'''

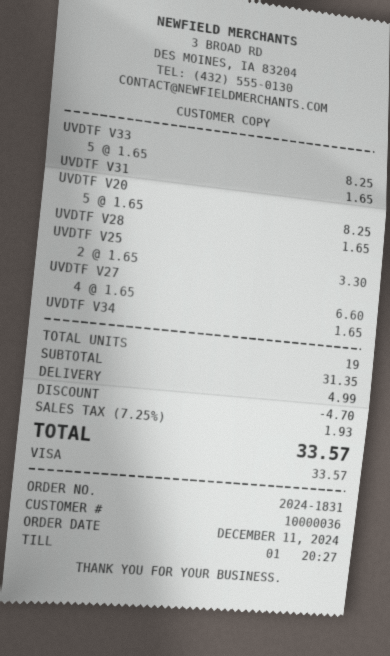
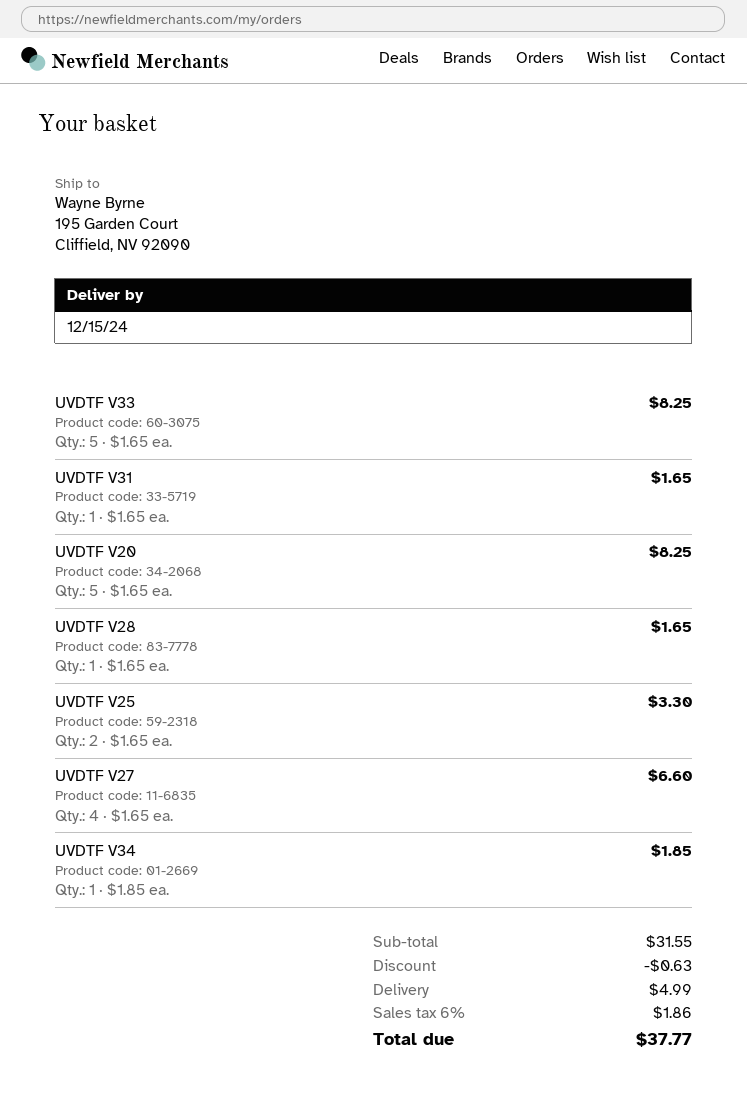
UVDTF V34: 1 x 1.65 = 1.65 -> 1 x 1.85 = 1.85
subtotal: 31.35 -> 31.55
discount: 4.70 -> 0.63
tax: 7.25% = 1.93 -> 6% = 1.86
total: 33.57 -> 37.77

'''

## Your assignment
An exact copy of every entry above is required, without the pictures.

## Answer to the exercise
UVDTF V34: 1 x 1.65 = 1.65 -> 1 x 1.85 = 1.85
subtotal: 31.35 -> 31.55
discount: 4.70 -> 0.63
tax: 7.25% = 1.93 -> 6% = 1.86
total: 33.57 -> 37.77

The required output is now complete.